A amígdala está activamente envolvida na activação da emoção. Embora a sua relação com estados emocionais como o medo tenha sido a mais estudada, parece não haver dúvidas de que está implicada tanto em emoções repulsivas como apelativas. As funções cognitivas são processadas basicamente através das áreas corticais de associação, como o arquicórtex da formação hipocampal ou as áreas de associação neocorticais (LEDOUX, 1994).

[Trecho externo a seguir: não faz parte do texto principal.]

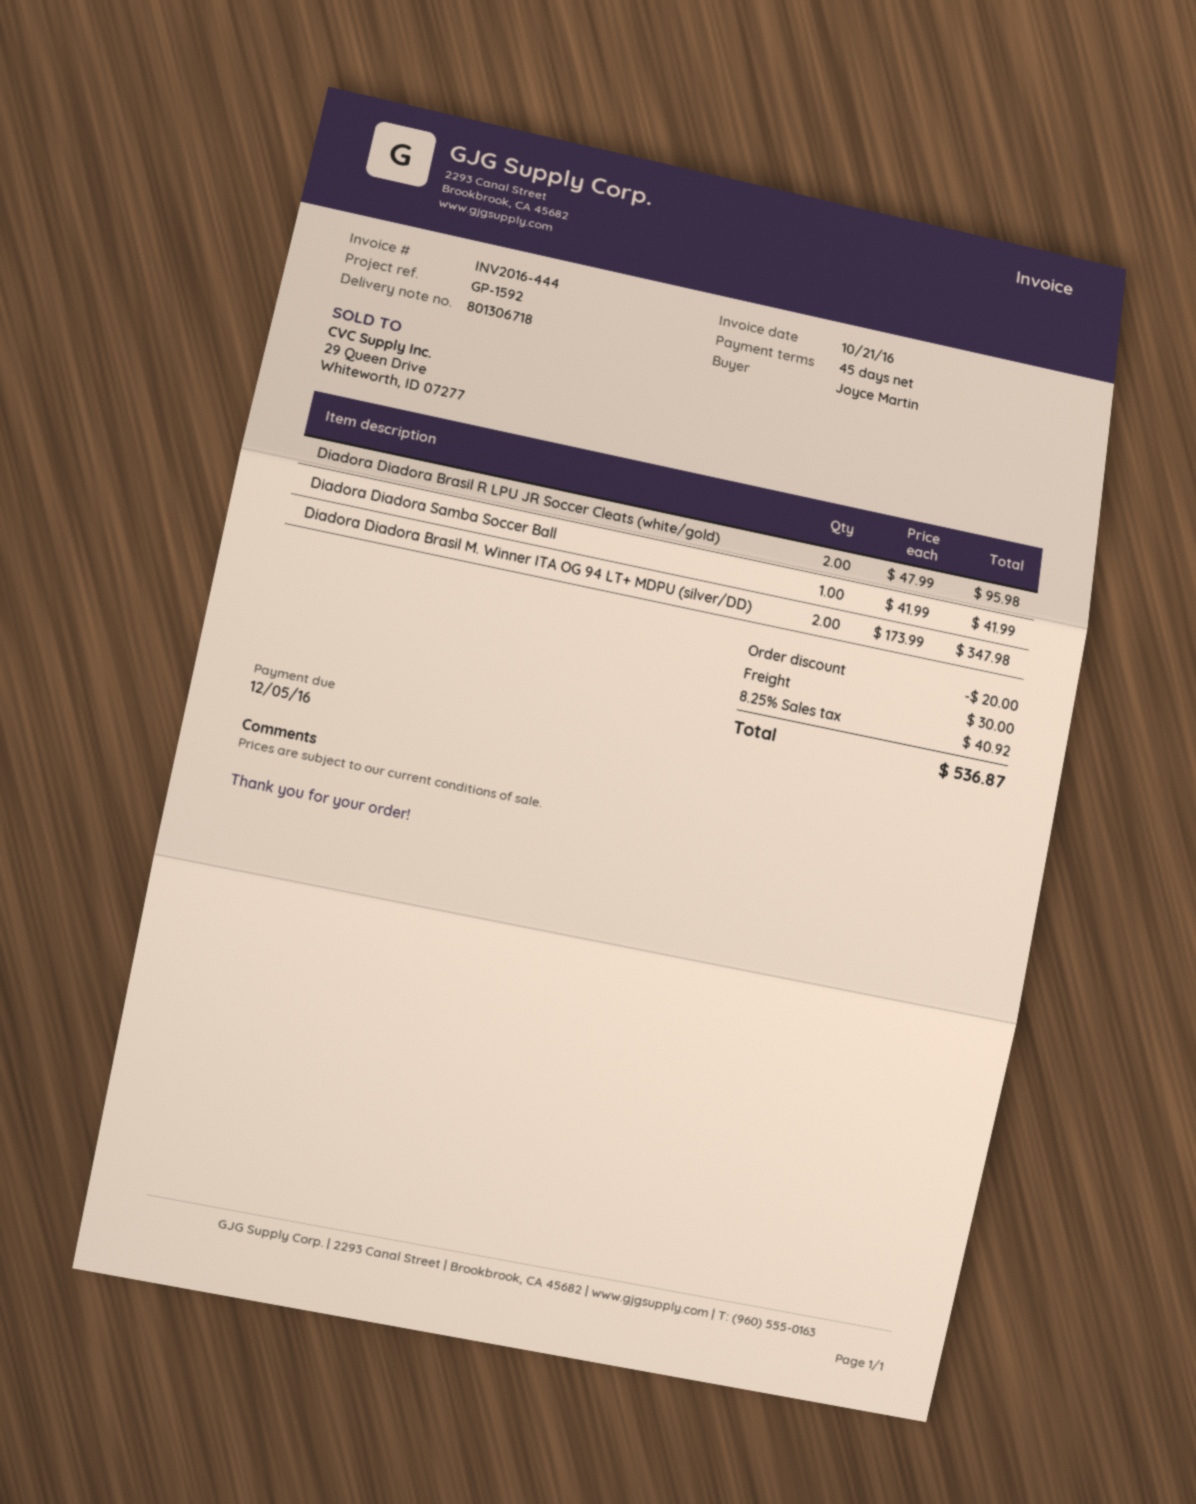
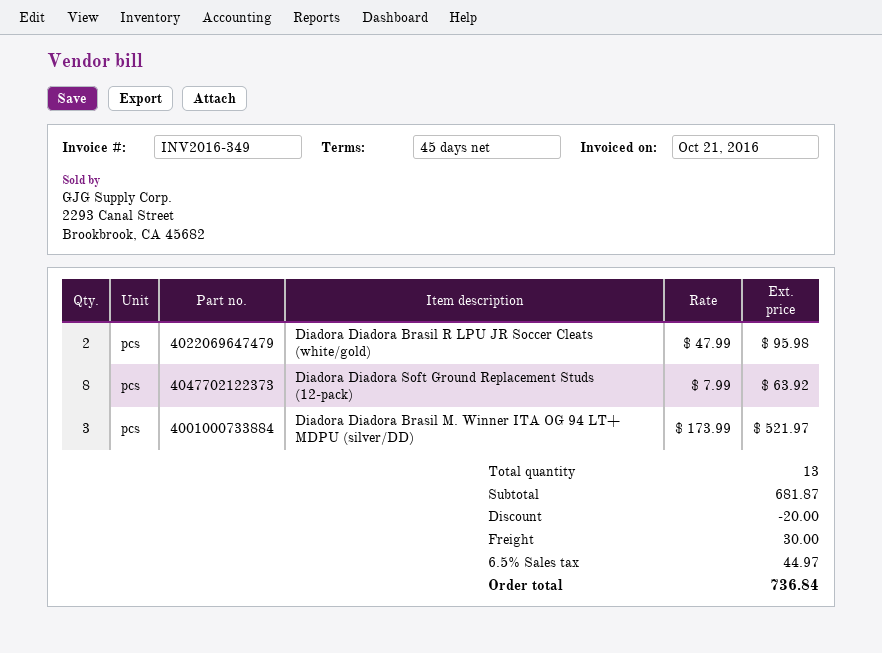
invoice number: INV2016-444 -> INV2016-349
Diadora Diadora Samba Soccer Ball: 1 x 41.99 = 41.99 -> none
Diadora Diadora Brasil M. Winner ITA OG 94 LT+ MDPU (silver/DD): 2 x 173.99 = 347.98 -> 3 x 173.99 = 521.97
Diadora Diadora Soft Ground Replacement Studs (12-pack): none -> 8 x 7.99 = 63.92
tax: 8.25% = 40.92 -> 6.5% = 44.97
total: 536.87 -> 736.84

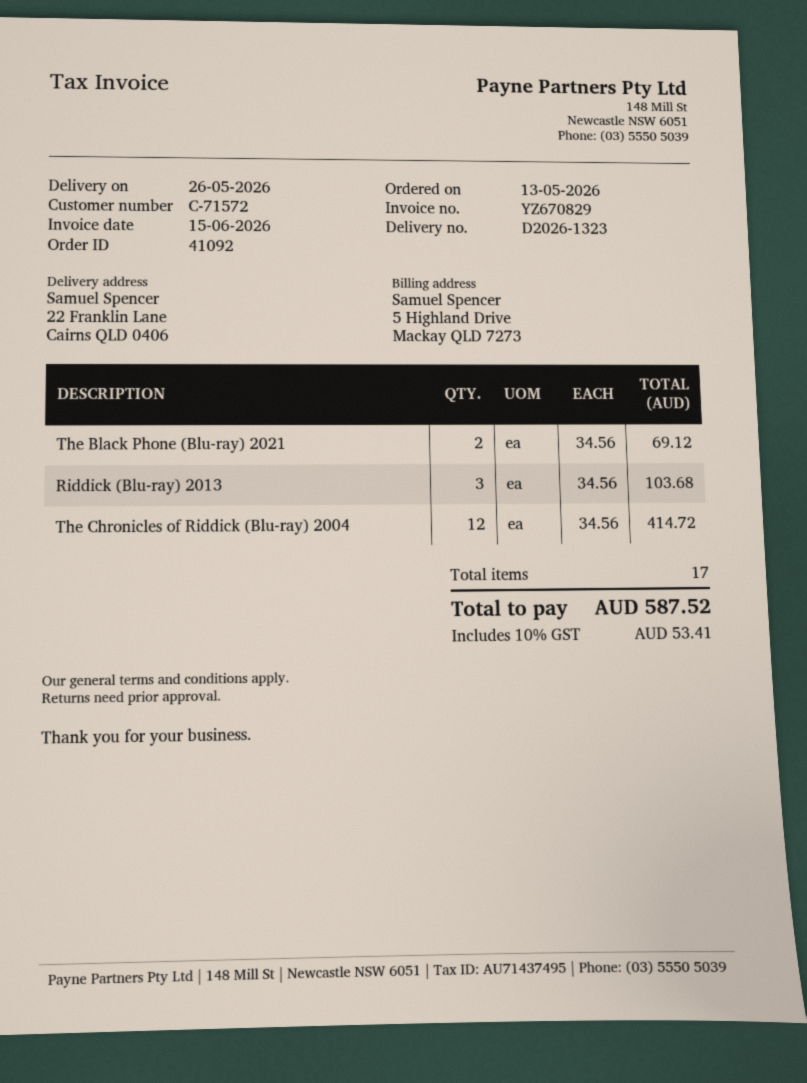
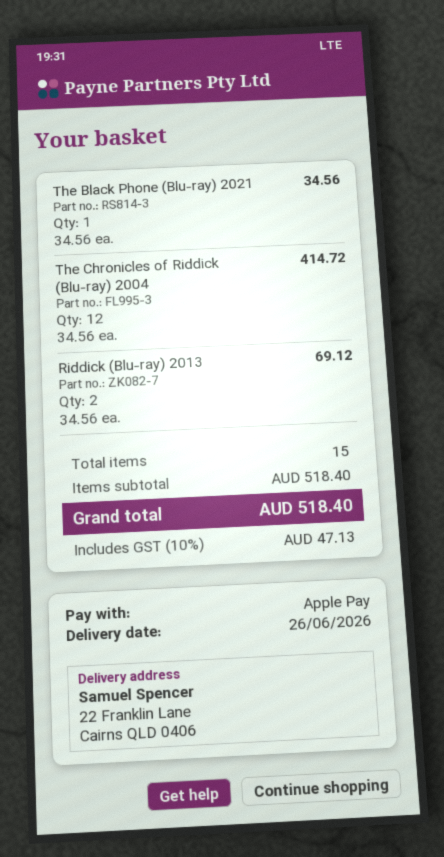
delivery date: 2026-05-26 -> 2026-06-26
The Black Phone (Blu-ray) 2021: 2 x 34.56 = 69.12 -> 1 x 34.56 = 34.56
Riddick (Blu-ray) 2013: 3 x 34.56 = 103.68 -> 2 x 34.56 = 69.12
total quantity: 17 -> 15
tax: 10% = 53.41 -> 10% = 47.13
total: 587.52 -> 518.40

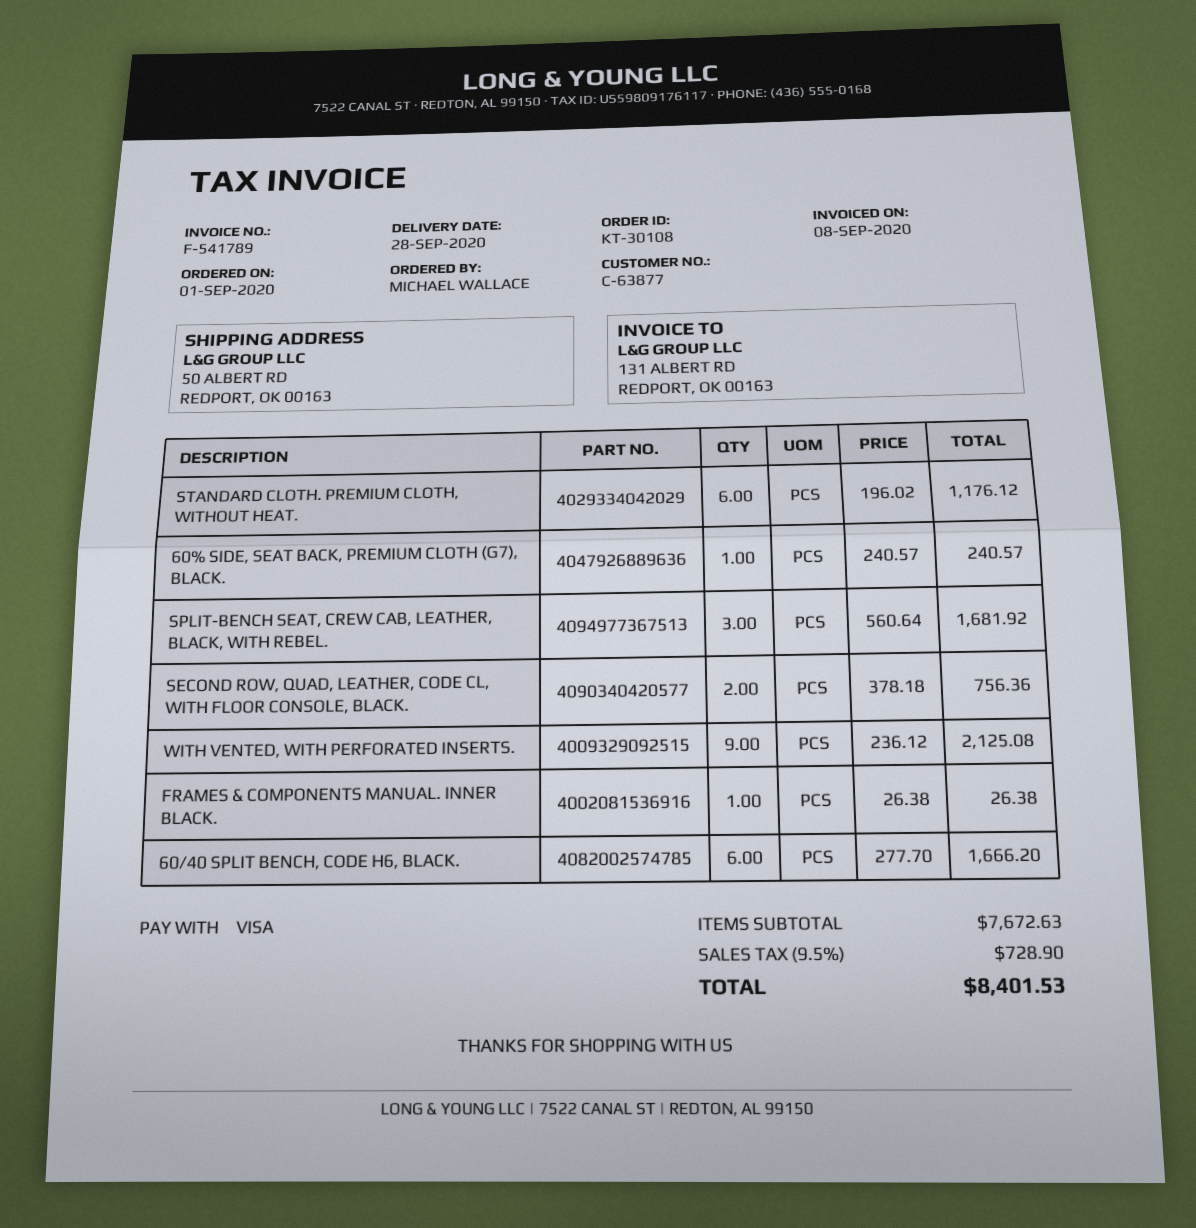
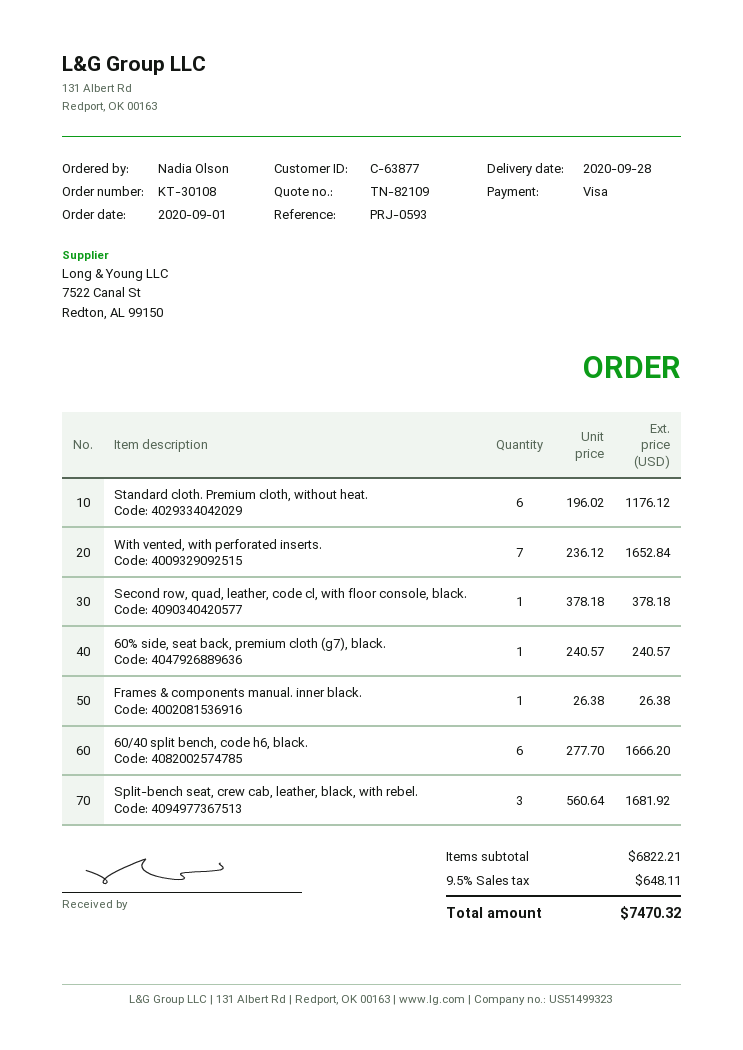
ordered by: MICHAEL WALLACE -> Nadia Olson
SECOND ROW, QUAD, LEATHER, CODE CL, WITH FLOOR CONSOLE, BLACK.: 2 x 378.18 = 756.36 -> 1 x 378.18 = 378.18
WITH VENTED, WITH PERFORATED INSERTS.: 9 x 236.12 = 2125.08 -> 7 x 236.12 = 1652.84
subtotal: 7672.63 -> 6822.21
tax: 9.5% = 728.90 -> 9.5% = 648.11
total: 8401.53 -> 7470.32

Os diferentes níveis de inputs recebidos pela amígdala podem ajudar a compreender a interacção entre mecanismos cognitivos e emocionais. Assim, as projecções tálamo-amigdalares estão envolvidas no processamento do significado emocional de eventos sensoriais simples; as projecções unimodais cortico-amigdalares, no processamento do significado emocional de padrões de estímulos discriminados ou de objectos reconhecidos; as projecções polimodais ou supramodais cortico-amigdalares, no processamento do significado emocional de representações complexas, como, por exemplo, a memória de um contexto onde teve lugar um determinado estímulo emocional. Além destas, a amígdala recebe projecções a partir do hipocampo, que poderão estar na base de indução de medo ou ansiedade com o suporte de memórias explícitas ou declarativas dependentes da formação hipocampal (LEDOUX, 1987; 1990; PHILLIPS & LEDOUX, 1992; KIM & FANSELOW, 1992; apud LEDOUX, 1994).

A amígdala tem amplas funções na atribuição de sentido emocional a vários níveis da representação de um estímulo, uma que podem ser activadas pela complexa rede de conexões que possui com as diferentes áreas de processamento da informação. As áreas talâmicas de processamento sensorial são ao mesmo tempo ponto de entrada dos sinais sensoriais para o neocórtex, onde se constroem as representações dos objectos a partir dos sinais sensoriais, e para a amígdala, onde lhes é atribuído um significado emocional. Como a amígdala e o córtex podem ser activados a partir do tálamo, a representação de um objecto e a sua carga emocional podem ser processados ao mesmo tempo. Isto pressupõe a possibilidade da atribuição de um significado emocional a um estímulo antes da sua representação completa. O facto de o campo de projecções da amígdala para os sistemas neocorticais ser muito mais largo do que o das áreas neocorticais que projectam para a amígdala pode significar que o processamento dos sinais pela amígdala pode ter uma grande influência modulatória sobre os processos cognitivos organizados a nível cortical. Esta possibilidade ainda é aumentada pelas projecções da amígdala para o tronco cerebral (HOPKINS & HOLSTEDGE, 1978; KRETTEK & PRICE, 1978; apud LEDOUX, 1994) e para o prosencéfalo (PRICE & AMARAL, 1981; RUSSCHEN, AMARAL, & PRICE, 1985; apud LEDOUX, 1994). A amígdala pode assim influenciar directamente o processamento cognitivo por meio de retro-projecções para o córtex e indirectamente através de sistemas do tronco cerebral não específicos (LEDOUX, 1994).